## Problem
Show all lines containing "Chemrxiv" from the data below.

## Input records
------------------------------------------------------------------------
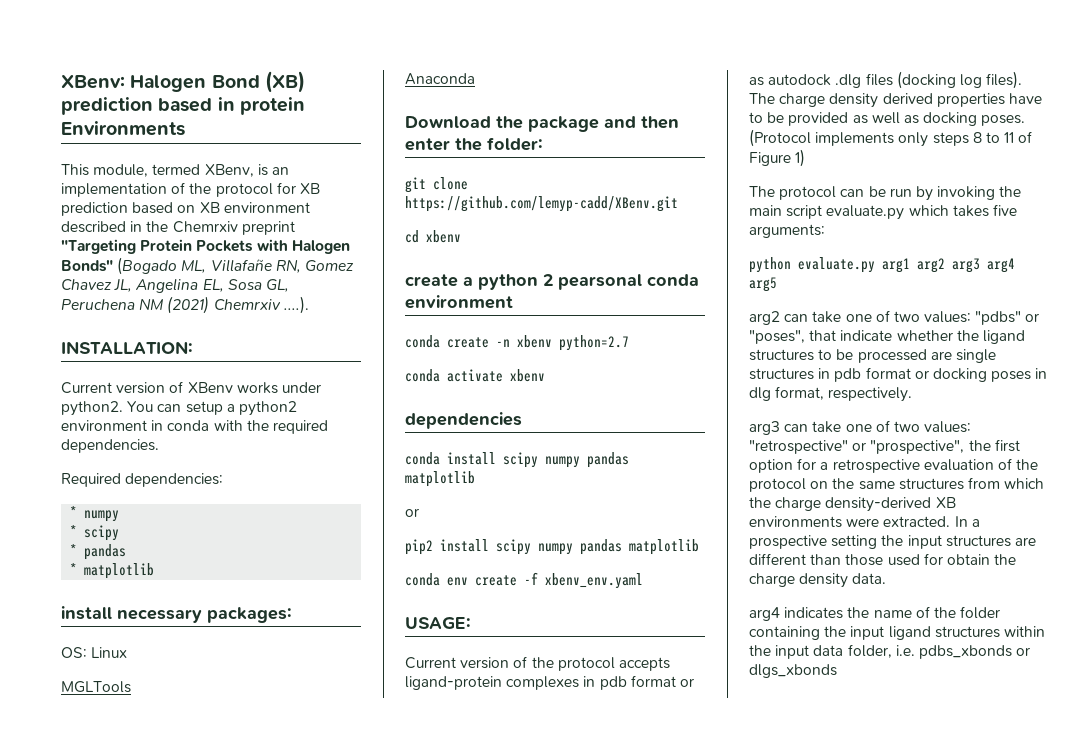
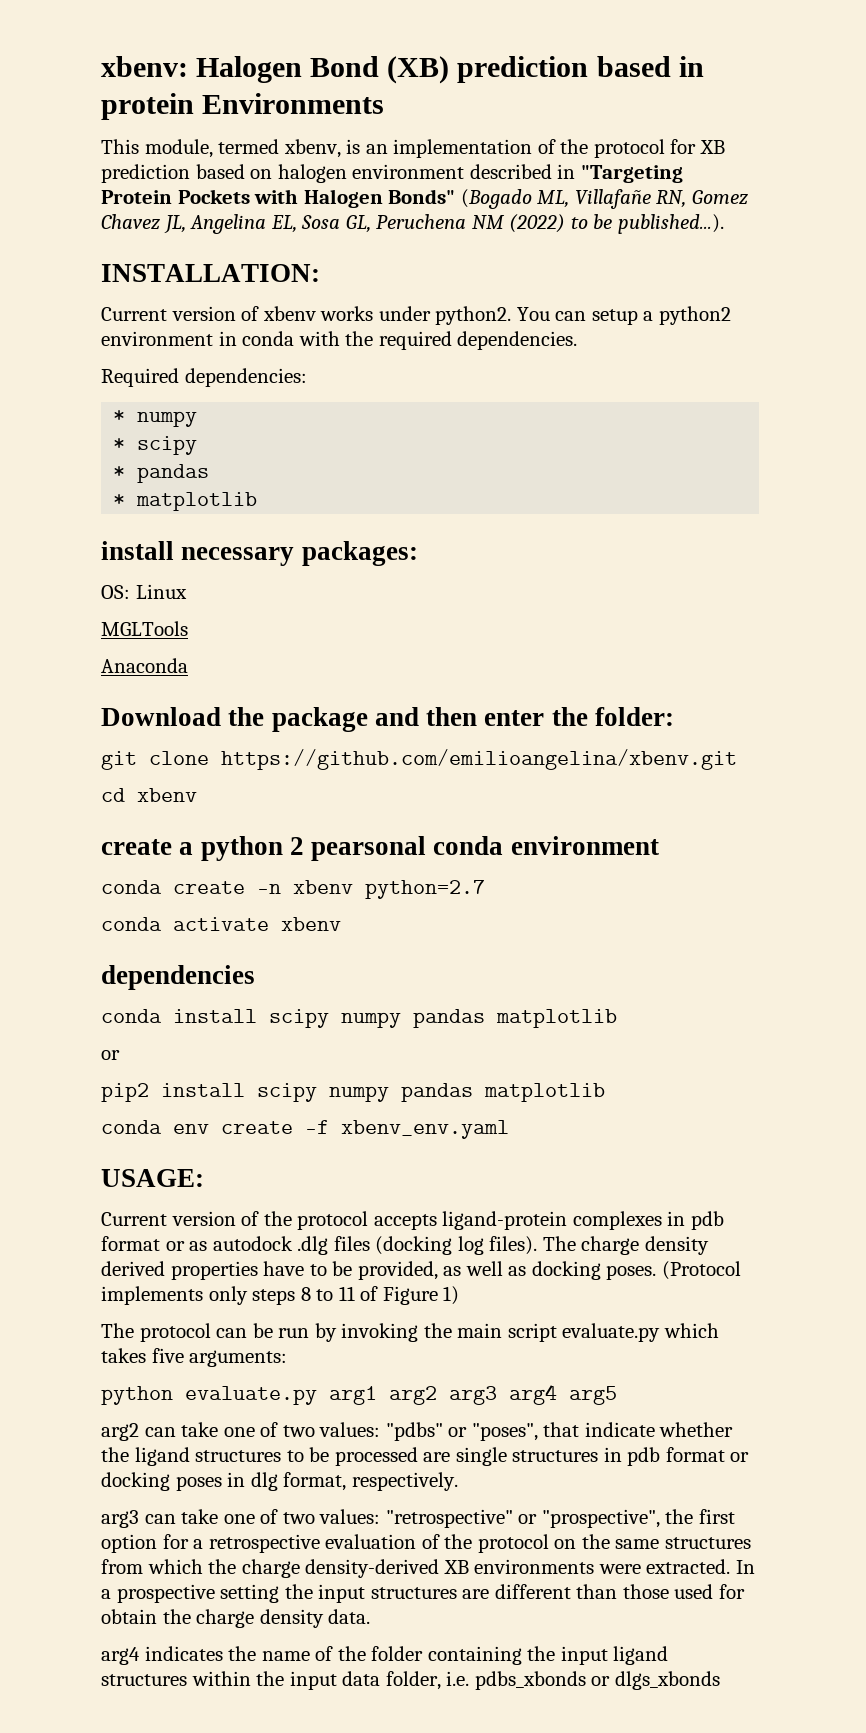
[61,75,125,89] XBenv: -> [101,56,188,77] xbenv:
[204,164,254,177] XBenv, -> [283,139,341,158] xbenv,
[199,202,220,213] XB -> [277,164,347,183] halogen
[146,221,295,235] the Chemrxiv preprint -> (576, 171) none
[167,296,309,314] (2021) Chemrxiv ....). -> [509,214,724,234] (2022) to be published...).
[187,382,233,393] XBenv -> [262,306,316,321] xbenv
[405,196,678,212] https://github.com/lemyp-cadd/XBenv.git -> [221,749,737,770] https://github.com/emilioangelina/xbenv.git
[788,112,849,126] provided -> [357,1261,438,1280] provided,

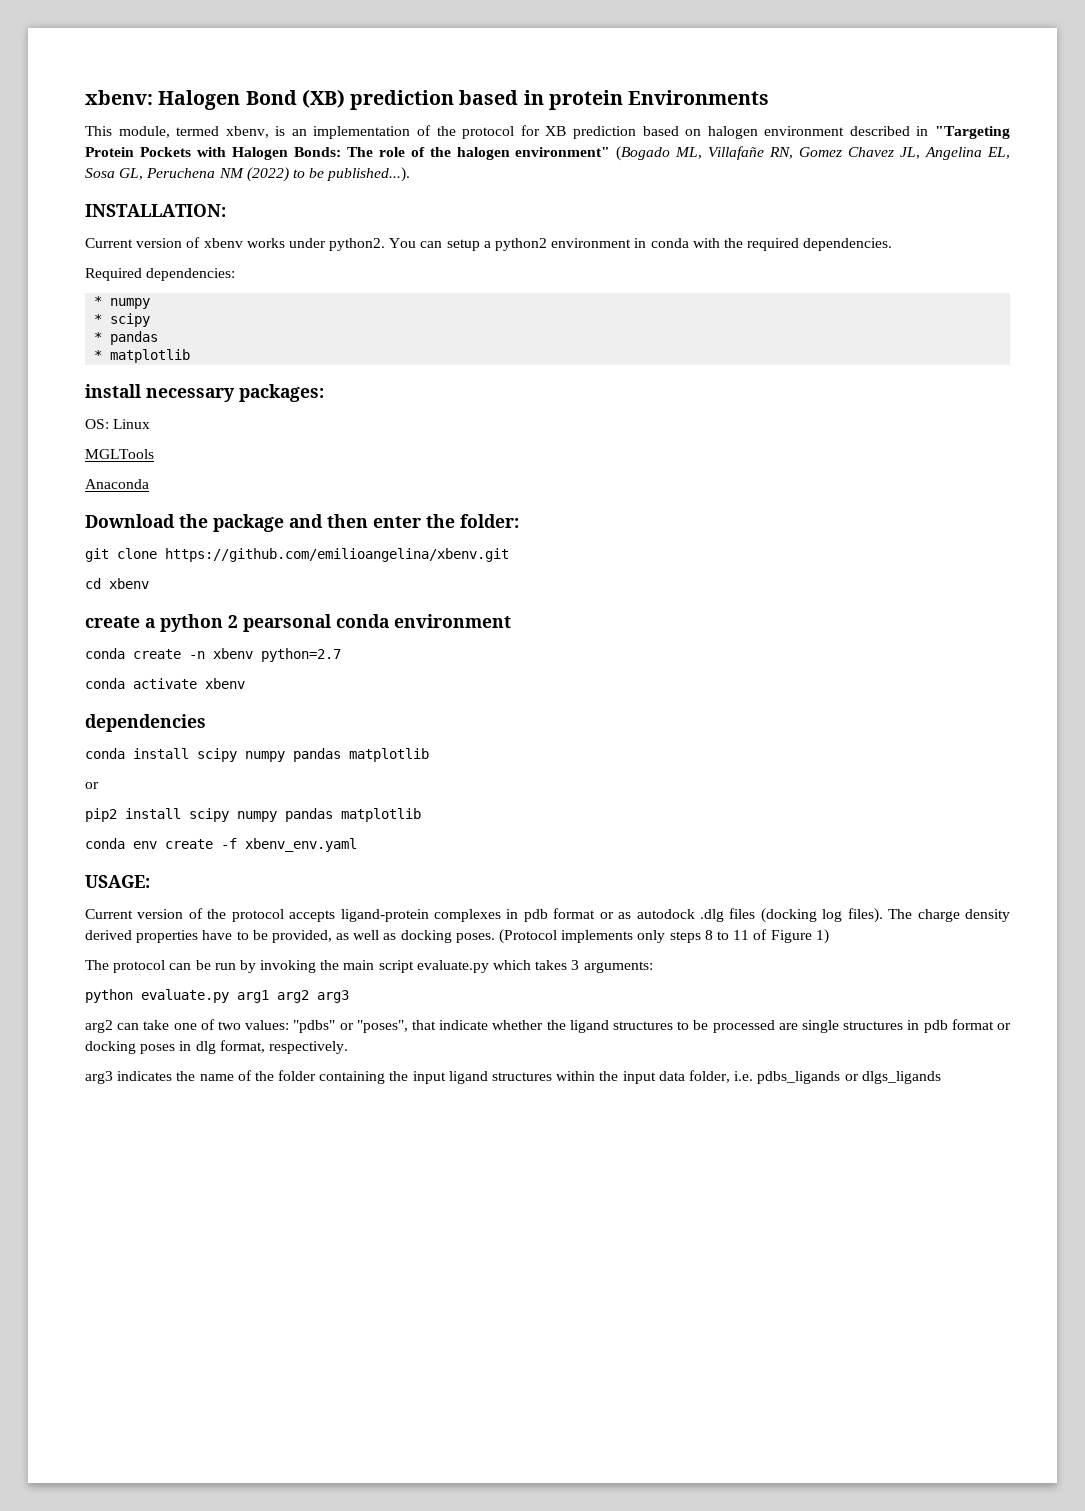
[388,189,456,204] Bonds" -> [293,147,611,160] Bonds: The role of the halogen environment"
[151,1348,184,1363] five -> [571,960,580,970] 3
[509,1384,617,1405] arg4 arg5 -> (349, 996) none
[144,1509,735,1528] [101,1534,751,1553] [101,1559,755,1578] [101,1584,745,1603] [101,1609,371,1628] [101,1647,140,1665] can take one of two values: "retrospective" or "prospective", the first option for a retrospective evaluation of the protocol on the same structures from which the charge density-derived XB environments were extracted. In a prospective setting the input structures are different than those used for obtain the charge density data. // arg4 -> (113, 1077) none
[474,1671,720,1690] pdbs_xbonds or dlgs_xbonds -> [757,1071,941,1084] pdbs_ligands or dlgs_ligands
------------------------------------------------------------------------
## Solution to this task
[146,221,295,235] the Chemrxiv preprint -> (576, 171) none
[167,296,309,314] (2021) Chemrxiv ....). -> [509,214,724,234] (2022) to be published...).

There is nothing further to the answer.